ACTIVITY: Count the lines in the records below that contain the word "userSpaceOnUse", and give that figure alone.
*** EXERCISE DATA Section Begins ***
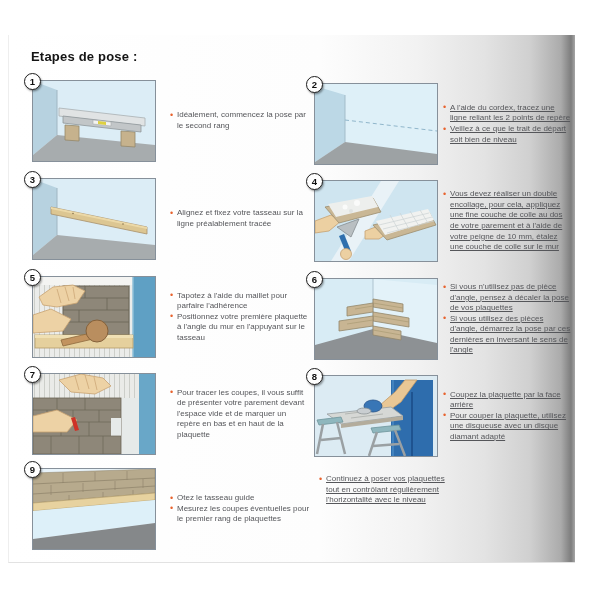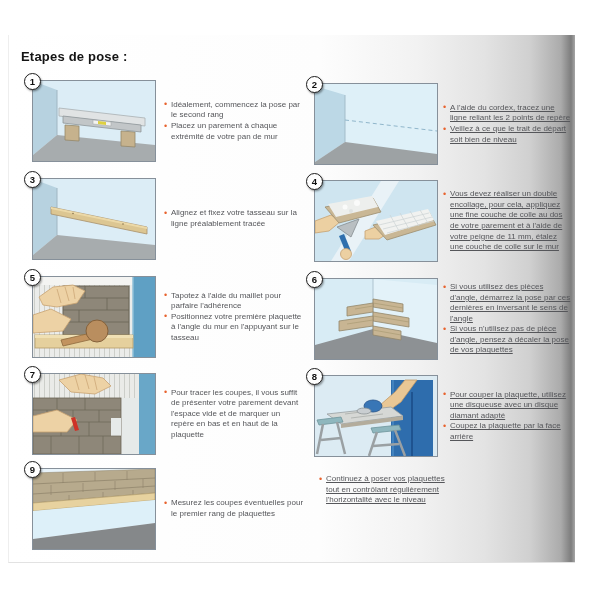--- a/index.html
+++ b/index.html
@@ -8,21 +8,21 @@
     background:#ffffff;
     font-family:"Liberation Sans", sans-serif;
   }
   .page {
     position:absolute; left:8px; top:35px; width:566px; height:527px;
     background:linear-gradient(90deg,#ffffff 0%,#fdfdfd 55%,#f2f2f2 72%,#e3e3e3 84%,#d0d0d0 92%,#ababab 97.5%,#7d7d7d 99.3%,#a6a6a6 100%);
     border-left:1px solid #eeeeee;
     border-bottom:1px solid #e2e2e2;
   }
   .title {
-    position:absolute; left:12px; top:14px;
+    position:absolute; left:22px; top:14px;
     font-size:13px; font-weight:bold; color:#141414; letter-spacing:.2px;
   }
   .step { position:absolute; display:flex; align-items:center; }
   .colA { left:23px; }
   .colB { left:305px; }
   .s1 { top:45px; } .s2 { top:48px; }
   .s3 { top:143px; } .s4 { top:145px; }
   .s5 { top:241px; } .s6 { top:243px; }
   .s7 { top:338px; } .s8 { top:340px; }
   .s9 { top:433px; } .s10 { top:433px; align-items:flex-start; }
@@ -30,21 +30,21 @@
   .figure { position:relative; flex:0 0 auto; }
   .figure svg { display:block; width:122px; height:80px; border:1px solid #86909a; background:#dcedf6; }
   .badge {
     position:absolute; left:-8px; top:-7px; width:15px; height:15px;
     border-radius:50%; background:#ffffff; border:1.7px solid #1e1e1e;
     display:flex; align-items:center; justify-content:center;
     font-size:9.5px; font-weight:bold; color:#101010;
     box-shadow:1px 1.5px 2px rgba(0,0,0,.38); z-index:2;
   }
   .bullets { list-style:none; margin:0; padding:0; font-size:8px; line-height:1.32; color:#55565a; }
-  .colA .bullets { margin-left:8px;  width:140px; }
+  .colA .bullets { margin-left:14px;  width:140px; }
   .colB .bullets { margin-left:5px; width:128px;text-decoration:underline; }
   .bullets li { position:relative; padding-left:7px; }
   .bullets li::before { content:"\2022"; position:absolute; left:0; top:-0.5px; color:#e8622d; font-size:9px; }
 </style>
 </head>
 <body>
 
 <div class="page">
   <div class="title">Etapes de pose :</div>
 
@@ -59,21 +59,20 @@
         <polygon points="32,44 46,45 46,60 32,59" fill="#c6b28d" stroke="#94886a" stroke-width="0.8"></polygon>
         <polygon points="88,50 102,51 102,66 88,65" fill="#c6b28d" stroke="#94886a" stroke-width="0.8"></polygon>
         <polygon points="26,27 112,37 112,45 26,35" fill="#e0e3e4" stroke="#aab0b3" stroke-width="0.8"></polygon>
         <polygon points="30,35 108,44 108,51 30,42" fill="#c2c6c8" stroke="#8f979b" stroke-width="0.8"></polygon>
         <polygon points="60,39 78,41 78,45 60,43" fill="#f3f3f1" stroke="#a8adaf" stroke-width="0.6"></polygon>
         <polygon points="65,40 73,41 73,44 65,43" fill="#ddd041"></polygon>
       </svg>
     </div>
     <ul class="bullets">
       <li>Idéalement, commencez la pose par le second rang</li>
-      <li>Placez un parement à chaque extrémité de votre pan de mur</li>
     </ul>
   </div>
 
   <div class="step colB s2">
     <div class="figure">
       <span class="badge">2</span>
       <svg viewBox="0 0 122 80">
         <rect width="122" height="80" fill="#def0f8"></rect>
         <polygon points="0,2 30,11 30,58 0,78" fill="#bcd8e6"></polygon>
         <line x1="30" y1="11" x2="30" y2="58" stroke="#a3bcc9" stroke-width="1"></line>
@@ -121,21 +120,21 @@
         <polygon points="22,46 44,38 36,56" fill="#b9bfc2" stroke="#878e92" stroke-width="0.8"></polygon>
         <polygon points="24,55 29,53 36,70 31,72" fill="#2f6fad"></polygon>
         <circle cx="31" cy="73" r="5.5" fill="#ecd0a2" stroke="#c7a171" stroke-width="0.8"></circle>
         <polygon points="50,50 66,44 76,50 64,58 50,58" fill="#ecd0a2" stroke="#c7a171" stroke-width="0.8"></polygon>
         <polygon points="58,44 114,31 121,44 72,59" fill="#c9b795" stroke="#9c8d6d" stroke-width="0.8"></polygon>
         <polygon points="61,40 113,28 119,39 70,54" fill="#f1f2f0"></polygon>
         <path d="M64,44 L114,32 M68,48 L117,36 M72,52 L119,40 M75,34 L84,50 M85,32 L94,48 M95,30 L104,45 M105,29 L113,42" stroke="#ccd2d4" stroke-width="0.7" fill="none"></path>
       </svg>
     </div>
     <ul class="bullets">
-      <li>Vous devez réaliser un double encollage, pour cela, appliquez une fine couche de colle au dos de votre parement et à l'aide de votre peigne de 11 mm, étalez une couche de colle sur le mur</li>
+      <li>Vous devez réaliser un double encollage, pour cela, appliquez une fine couche de colle au dos de votre parement et à l'aide de votre peigne de 10 mm, étalez une couche de colle sur le mur</li>
     </ul>
   </div>
 
   <div class="step colA s5">
     <div class="figure">
       <span class="badge">5</span>
       <svg viewBox="0 0 122 80">
         <defs>
           <pattern id="comb5" width="5" height="6" patternUnits="userSpaceOnUse">
             <rect width="5" height="6" fill="#ebecea"></rect>
@@ -175,22 +174,22 @@
           <polygon points="58,20 88,25 88,33 58,28"></polygon>
           <polygon points="32,28 58,24 58,33 32,37"></polygon>
           <polygon points="58,33 94,39 94,48 58,42"></polygon>
           <polygon points="24,42 58,37 58,47 24,52"></polygon>
           <polygon points="58,47 86,52 86,61 58,56"></polygon>
         </g>
         <path d="M58,24 L88,29 M40,30 L58,27 M58,37 L94,43 M32,45 L58,41 M58,51 L86,56" stroke="#a5976f" stroke-width="0.6" fill="none"></path>
       </svg>
     </div>
     <ul class="bullets">
+      <li>Si vous n'utilisez pas de pièce d'angle, pensez à décaler la pose de vos plaquettes</li>
       <li>Si vous utilisez des pièces d'angle, démarrez la pose par ces dernières en inversant le sens de l'angle</li>
-      <li>Si vous n'utilisez pas de pièce d'angle, pensez à décaler la pose de vos plaquettes</li>
     </ul>
   </div>
 
   <div class="step colA s7">
     <div class="figure">
       <span class="badge">7</span>
       <svg viewBox="0 0 122 80">
         <defs>
           <pattern id="comb7" width="5" height="6" patternUnits="userSpaceOnUse">
             <rect width="5" height="6" fill="#eaebe8"></rect>
@@ -229,39 +228,40 @@
         <polygon points="26,48 88,40 88,44 26,52" fill="#b3ac9c"></polygon>
         <ellipse cx="58" cy="30" rx="9" ry="6" fill="#3876b6" stroke="#225089" stroke-width="0.8"></ellipse>
         <ellipse cx="49" cy="35" rx="7" ry="3" fill="#c9ced1" stroke="#8d9497" stroke-width="0.8"></ellipse>
         <polygon points="2,44 26,41 28,46 4,49" fill="#8fb7be" stroke="#6d949b" stroke-width="0.8"></polygon>
         <path d="M8,48 L2,78 M22,46 L30,78 M6,64 L26,62" stroke="#9aa0a3" stroke-width="2.5" fill="none"></path>
         <polygon points="56,52 84,49 86,54 58,57" fill="#8fb7be" stroke="#6d949b" stroke-width="0.8"></polygon>
         <path d="M62,56 L54,80 M80,54 L90,80 M58,70 L84,68" stroke="#9aa0a3" stroke-width="2.5" fill="none"></path>
       </svg>
     </div>
     <ul class="bullets">
+      <li>Coupez la plaquette par la face arrière</li>
       <li>Pour couper la plaquette, utilisez une disqueuse avec un disque diamant adapté</li>
-      <li>Coupez la plaquette par la face arrière</li>
     </ul>
   </div>
 
   <div class="step colA s9">
     <div class="figure">
       <span class="badge">9</span>
       <svg viewBox="0 0 122 80">
         <rect width="122" height="80" fill="#e8f3f9"></rect>
         <polygon points="0,4 122,0 122,24 0,34" fill="#b7aa8d" stroke="#8d8168" stroke-width="0.5"></polygon>
         <path d="M0,15 L122,9 M0,25 L122,17" stroke="#8d8168" stroke-width="0.7" fill="none"></path>
         <path d="M30,4 L30,14 M62,3 L62,12 M94,2 L94,11 M18,16 L18,26 M50,14 L50,23 M82,12 L82,21 M110,10 L110,19 M36,26 L36,33 M70,23 L70,30 M100,21 L100,28" stroke="#8d8168" stroke-width="0.6" fill="none"></path>
         <polygon points="0,34 122,24 122,31 0,42" fill="#e7d29f" stroke="#b59e6a" stroke-width="0.7"></polygon>
         <polygon points="0,42 122,31 122,54 0,70" fill="#ddf0f9"></polygon>
         <polygon points="0,70 122,54 122,80 0,80" fill="#85888a"></polygon>
       </svg>
     </div>
     <ul class="bullets">
+      <li>Otez le tasseau guide</li>
       <li>Mesurez les coupes éventuelles pour le premier rang de plaquettes</li>
     </ul>
   </div>
 
   <div class="step colB s10">
     <ul class="bullets">
       <li>Continuez à poser vos plaquettes tout en contrôlant régulièrement l'horizontalité avec le niveau</li>
     </ul>
   </div>
 </div>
*** EXERCISE DATA Section Ends ***
ANSWER FOR THIS EXERCISE: 2